Re: For review: The byte-order mark (BOM) in HTML from Richard Ishida on 2012-12-20 (www-international@w3.org from October to December 2012)

From: Richard Ishida <ishida@w3.org>
Date: Thu, 20 Dec 2012 11:08:52 +0000
To: www-international@w3.org
Message-ID: <50D2F1C4.3020905@w3.org>

Thanks Albert.
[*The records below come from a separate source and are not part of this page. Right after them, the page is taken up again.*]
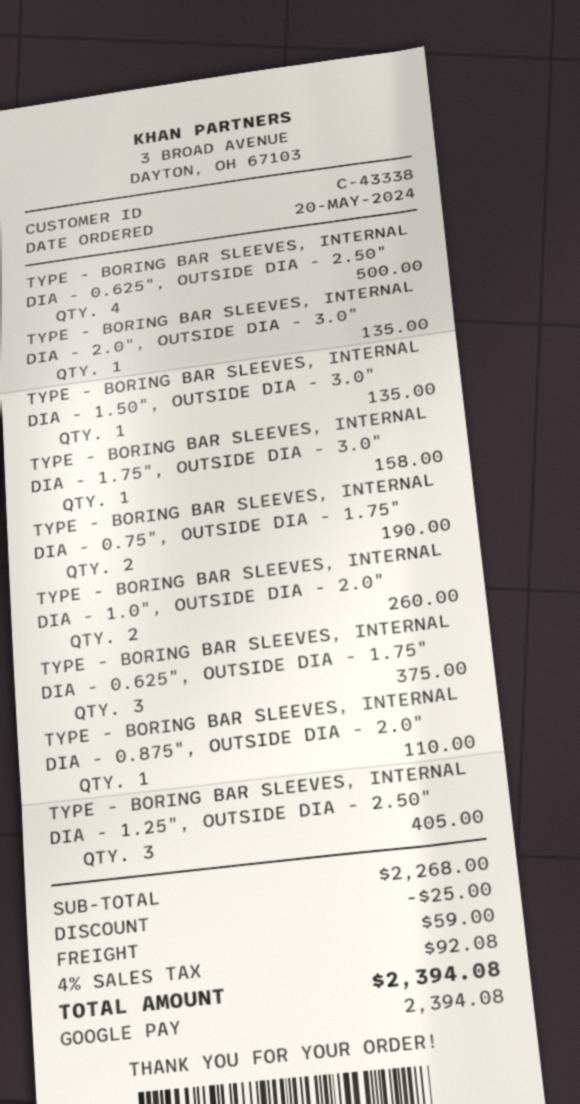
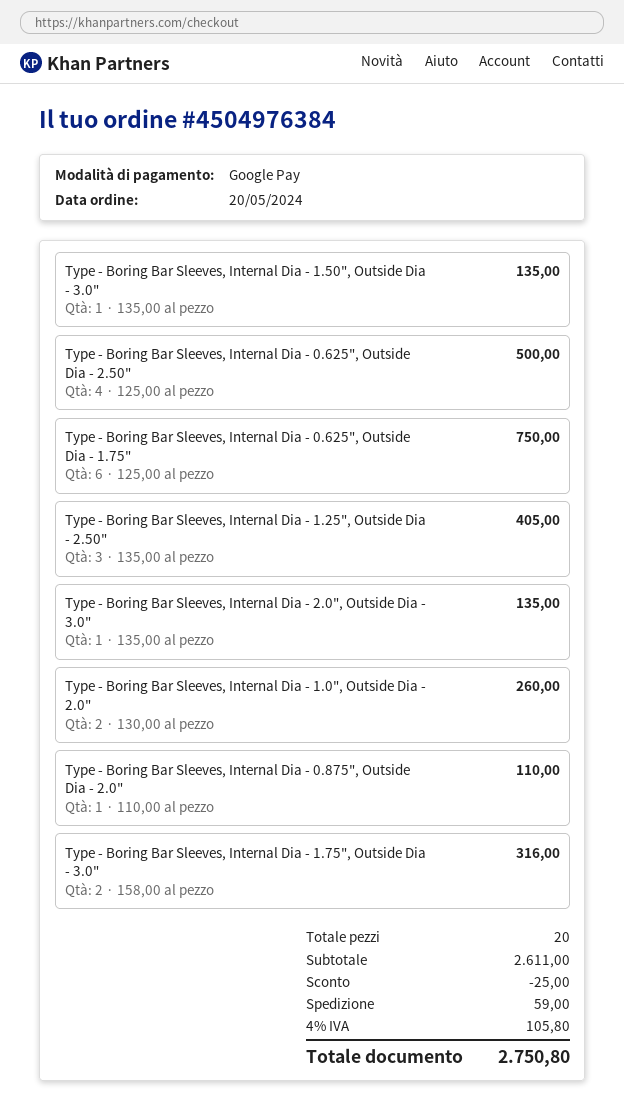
TYPE - BORING BAR SLEEVES, INTERNAL DIA - 1.75", OUTSIDE DIA - 3.0": 1 for 158.00 -> 2 for 316.00
TYPE - BORING BAR SLEEVES, INTERNAL DIA - 0.75", OUTSIDE DIA - 1.75": 2 for 190.00 -> none
TYPE - BORING BAR SLEEVES, INTERNAL DIA - 0.625", OUTSIDE DIA - 1.75": 3 for 375.00 -> 6 for 750.00
subtotal: 2268.00 -> 2611.00
tax: 4% = 92.08 -> 4% = 105.80
total: 2394.08 -> 2750.80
Addressed those in the newly updated version.
RI


Richard Ishida
Internationalization Activity Lead
W3C (World Wide Web Consortium)

http://www.w3.org/International/
http://rishida.net/

On 18/12/2012 18:39, Albert Lunde wrote:
>
> "To communicate which byte order was in use, U+FEFF (the byte-order
> mark) was used at the start of the stream as magic number that is not
> logically part of the text the stream represents."
>
> I'd say .."as a magic number"..
>
>
>   "You should also be aware that, although ASCII is a subset of UTF-8, a
> file that starts with a BOM is no longer ASCII-compatible."
>
> As I think was remarked on the list, the intended meaning of the phrase
> "ASCII-compatible" is not too obvious.
>
> I _think_ this refers to the (often desirable) property of UTF-8 that
> characters from the US-ASCII range are encoded in UTF-8 in a way that is
> byte-for-byte identical to US-ASCII encoding. I think it would be better
> to say that directly, somehow.
>
> For example:
>
> "UTF-8 without a BOM has the property that characters from the US-ASCII
> range are encoded byte-for-byte the same way as by the US-ASCII
> encoding. Adding a BOM inserts additional bytes, so this is no longer
> true."
>
>
>
>

Received on Thursday, 20 December 2012 11:09:20 UTC